Growing up in a coastal town affords one a multitude of interesting environments. I compare it to all the stories people who grow up on farms have except instead of chickens, cows and fields, it’s boats, fish and the sea.
And just like a kid who has the “time I painted the barn” or “set fence posts” story, I have a removing barnacles story.
A barnacle is a type of crustacean that, as larvae, attaches itself (permanently) to anything it finds. Most often they’re seen fixed like warts onto piers, buoys, rocks and of course, boats.
These stubborn arthropods aren’t really a problem if you keep moving and regularly keep your boat maintained. However, leave your boat in the water sedentary for any length of time and you’ll have a long hard job in front of you. In fact, the US Navy spends millions every year on hull maintenance to remove barnacles.
Now why am I telling you about barnacles? Let me get back to my story.
When I was around 12 years old, we lived on Bogue sound and had a small boat to tool around in. Most of the time we took it out of the water to clean and care for it. But one year we left it tied up for a couple of months in winter without any grooming. Bad idea.
As the barnacles covered the bottom of the skiff, the added weight caused the boat to burn more fuel and put more stress on the engine. When we took it out of the water to get it ready for spring, it was covered in barnacles. Not missing a “character building” opportunity, my dad volunteered me to help him get the boat cleaned and prepped for use.
I remember spending an entire Saturday, scraper in hand, chiseling hundreds of barnacles from the sea craft. It was difficult and tedious work for a boy. I wasn’t strong enough to pry them off easily so it took everything I had. By the end of the day I was exhausted and blistered.
After we finished, my dad took me to TCBY. As we sat with our frozen yogurt (we didn’t call it froyo back then), he explained to me that barnacles don’t only grow on boats and that we can get them. He said they weren’t the animal kind, but equally devastating. The “barnacles we get”, he said, “come in the form of negative thoughts, doubts and fears we hold on to.” When we don’t let these things go, they attach themselves to us and hold us back. My dad even said success can become a barnacle if we use it to live in the past, holding on to our “glory days”.

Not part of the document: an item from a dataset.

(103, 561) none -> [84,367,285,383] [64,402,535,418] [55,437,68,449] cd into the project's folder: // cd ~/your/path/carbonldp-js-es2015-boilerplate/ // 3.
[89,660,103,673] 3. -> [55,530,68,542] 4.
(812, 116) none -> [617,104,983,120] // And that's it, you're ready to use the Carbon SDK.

Barnacles grow when we hold grudges, carry strife and resentment. They grow when we’re jealous of others, prideful and self-loathing. And if we don’t remove them, they’ll weigh us down and damage our lives.
Ideally we should not let them attach and grow in the first place. We can do this by regularly examining ourselves, looking for negative or destructive patterns or emotions. It also helps to have a few people in your life who know you and care enough to let you know if they see any barnacles growing.
I’m not sure if my dad was talking to himself all those years ago or to me. At 12 years old, I had no idea what he was talking about. Thirty years later I still remember that afternoon, my dad eating a small chocolate with walnuts while I enjoyed my french vanilla with Reece’s peanut butter cups, and I think about it with gratitude. It’s a life lesson I’m still learning.